Technical Abstract: Flooding rice fields in the U.S. mid-south during the fallow season (November-March) for migratory bird habitats provides revenue from hunting-related activities and helps with soil retention and water quality. However, flooding has the potential to increase greenhouse gas (GHG) emissions. Research on GHG emissions during this time has been limited. Eddy covariance (EC) systems measuring CO2 and CH4 fluxes were installed during the 2015-2016, 2016-2017, and 2017-2018 fallow seasons and during the previous growing seasons at paired fields in NE Arkansas. The paired fields consisted of one field flooded (F) with precipitation by installing barriers to prevent drainage and the other field allowed to drain or non-flooded (NF).
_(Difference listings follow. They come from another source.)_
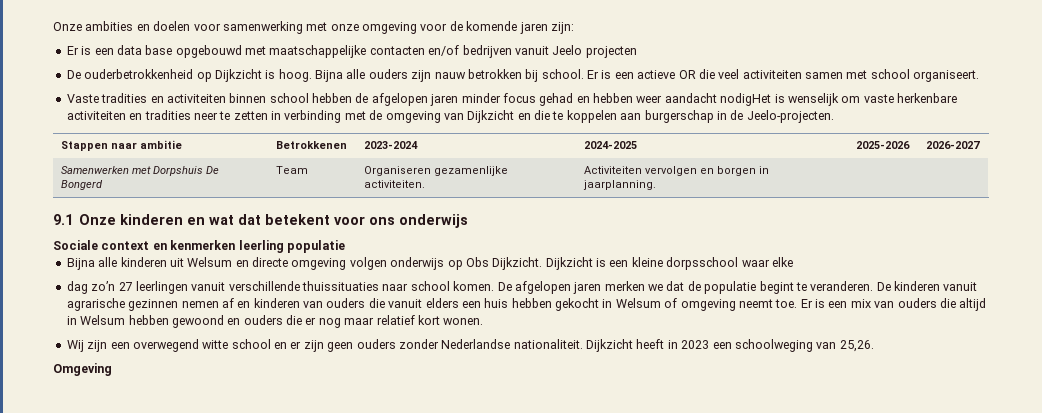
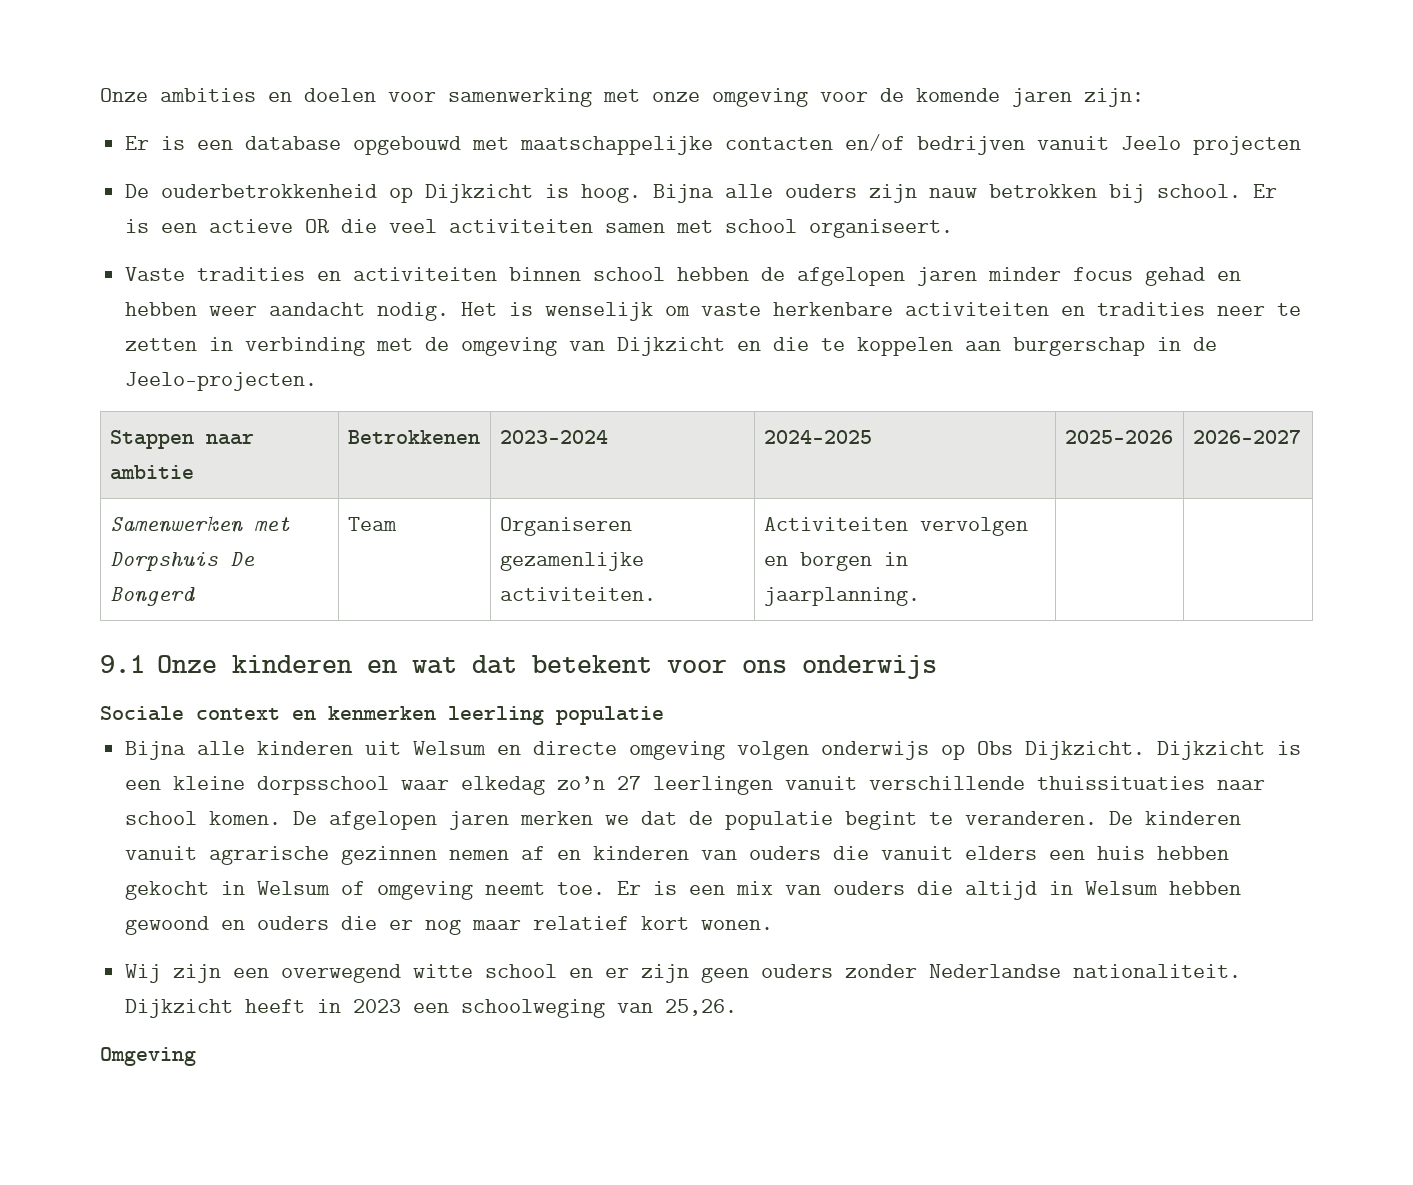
- Er is een data base opgebouwd met maatschappelijke contacten en/of bedrijven vanuit Jeelo projecten
+ Er is een database opgebouwd met maatschappelijke contacten en/of bedrijven vanuit Jeelo projecten
- Vaste tradities en activiteiten binnen school hebben de afgelopen jaren minder focus gehad en hebben weer aandacht nodigHet is wenselijk om vaste herkenbare activiteiten en tradities neer te zetten in verbinding met de omgeving van Dijkzicht en die te koppelen aan burgerschap in de Jeelo-projecten.
+ Vaste tradities en activiteiten binnen school hebben de afgelopen jaren minder focus gehad en hebben weer aandacht nodig. Het is wenselijk om vaste herkenbare activiteiten en tradities neer te zetten in verbinding met de omgeving van Dijkzicht en die te koppelen aan burgerschap in de Jeelo-projecten.
- Dijkzicht is een kleine dorpsschool waar elke
- dag zo’n 27 leerlingen vanuit verschillende thuissituaties naar school komen.
+ Dijkzicht is een kleine dorpsschool waar elkedag zo’n 27 leerlingen vanuit verschillende thuissituaties naar school komen.

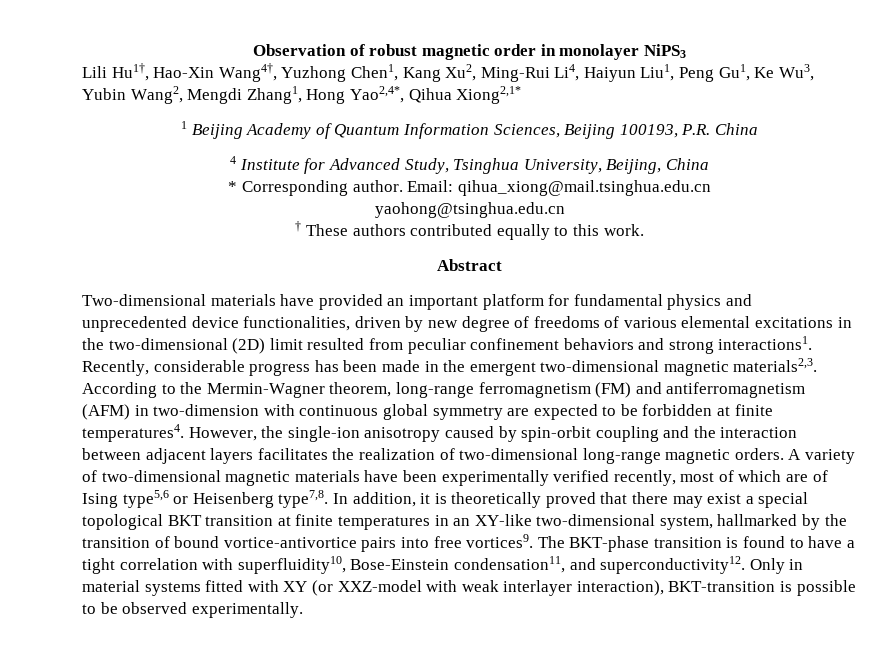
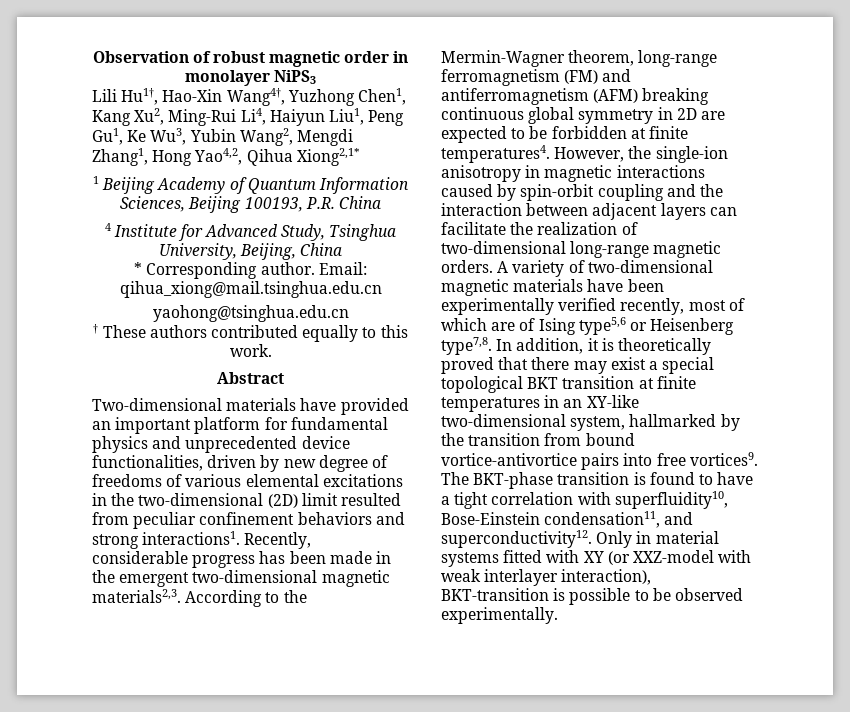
- Lili Hu1†, Hao-Xin Wang4†, Yuzhong Chen1, Kang Xu2, Ming-Rui Li4, Haiyun Liu1, Peng Gu1, Ke Wu3, Yubin Wang2, Mengdi Zhang1, Hong Yao2,4*, Qihua Xiong2,1*
+ Lili Hu1†, Hao-Xin Wang4†, Yuzhong Chen1, Kang Xu2, Ming-Rui Li4, Haiyun Liu1, Peng Gu1, Ke Wu3, Yubin Wang2, Mengdi Zhang1, Hong Yao4,2, Qihua Xiong2,1*
- According to the Mermin-Wagner theorem, long-range ferromagnetism (FM) and antiferromagnetism (AFM) in two-dimension with continuous global symmetry are expected to be forbidden at finite temperatures4.
+ According to the Mermin-Wagner theorem, long-range ferromagnetism (FM) and antiferromagnetism (AFM) breaking continuous global symmetry in 2D are expected to be forbidden at finite temperatures4.
- However, the single-ion anisotropy caused by spin-orbit coupling and the interaction between adjacent layers facilitates the realization of two-dimensional long-range magnetic orders.
+ However, the single-ion anisotropy in magnetic interactions caused by spin-orbit coupling and the interaction between adjacent layers can facilitate the realization of two-dimensional long-range magnetic orders.
- In addition, it is theoretically proved that there may exist a special topological BKT transition at finite temperatures in an XY-like two-dimensional system, hallmarked by the transition of bound vortice-antivortice pairs into free vortices9.
+ In addition, it is theoretically proved that there may exist a special topological BKT transition at finite temperatures in an XY-like two-dimensional system, hallmarked by the transition from bound vortice-antivortice pairs into free vortices9.

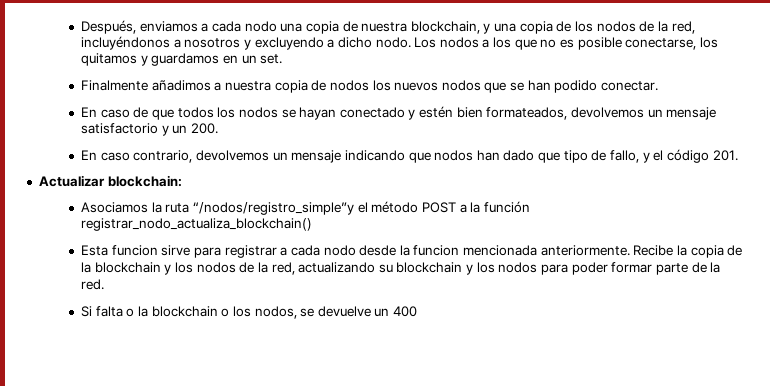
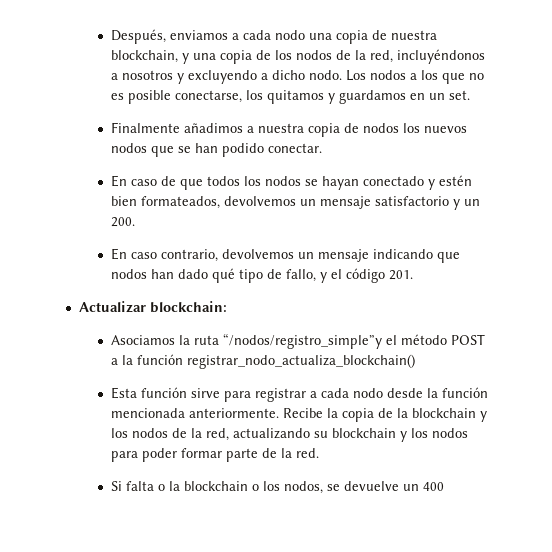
- En caso contrario, devolvemos un mensaje indicando que nodos han dado que tipo de fallo, y el código 201.
+ En caso contrario, devolvemos un mensaje indicando que nodos han dado qué tipo de fallo, y el código 201.
- Esta funcion sirve para registrar a cada nodo desde la funcion mencionada anteriormente.
+ Esta función sirve para registrar a cada nodo desde la función mencionada anteriormente.

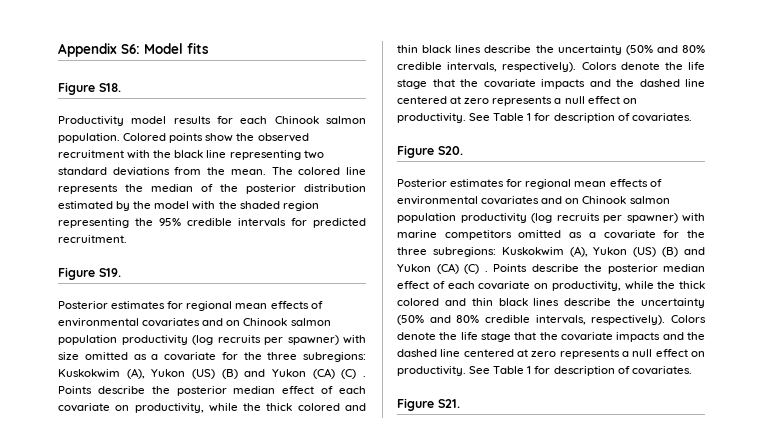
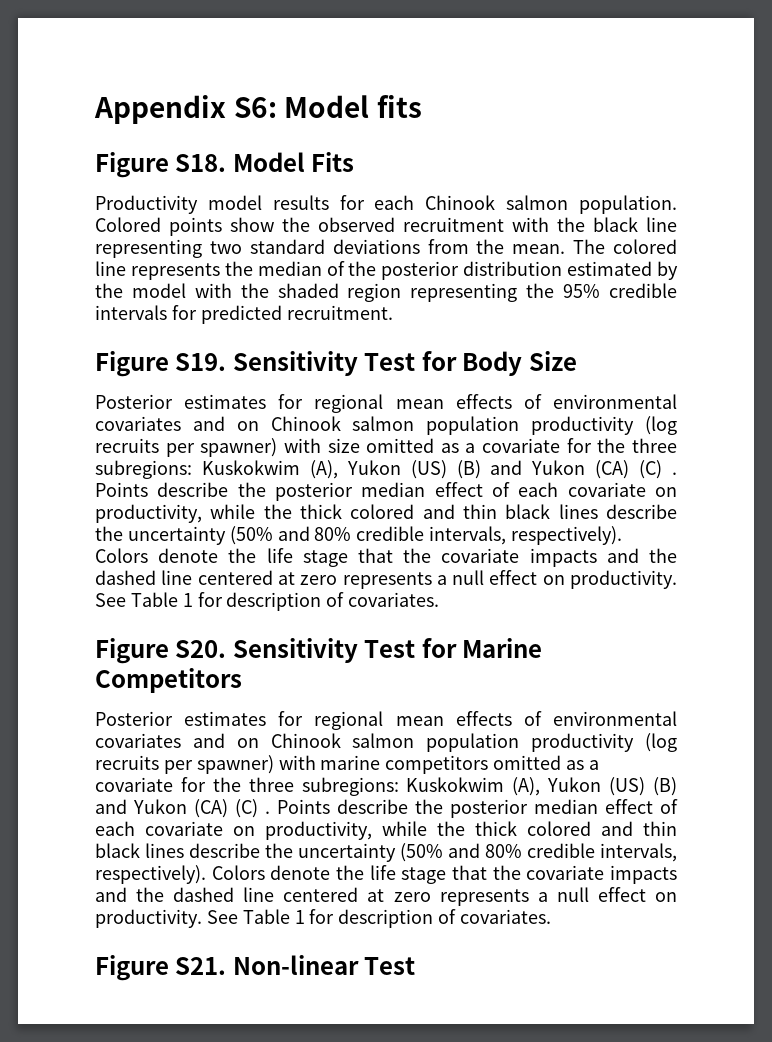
- Figure S18.
+ Figure S18. Model Fits
- Figure S19.
+ Figure S19. Sensitivity Test for Body Size
- Figure S20.
+ Figure S20. Sensitivity Test for Marine Competitors
- Figure S21.
+ Figure S21. Non-linear Test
Emissions from the fallow season accounted for 32-34% of the growing season CO2 emissions and 20-22% of growing season CH4 emissions, with fallow flooding contributing roughly 2% more than NF fields. Flooding did not influence CO2 emissions significantly. However, considering only the fallow season, F fields emitted 45±2% more CH4 than NF fields. The three-year fallow season average was 1355±132 kg CO2-C ha-1 season-1 and 8.6±1.4 kg CH4-C ha-1 season-1 in NF fields, and 1408±185 kg CO2-C ha-1 season-1 and 12.5±2.0 kg CH4-C ha-1 season-1 in F fields. Methane contributed on average 7±1% to total fallow season global warming potential (GWP), reported as CO2 equivalents from CO2 and CH4 measurements. The three-year fallow season average GWP was 5256±488 kg-CO2-eq season-1 from NF fields and 5581±678 kg-CO2-eq season-1 from F fields. These findings will improve our overall understanding and modeling of GHG emissions from agricultural fields during an understudied but important period of the year.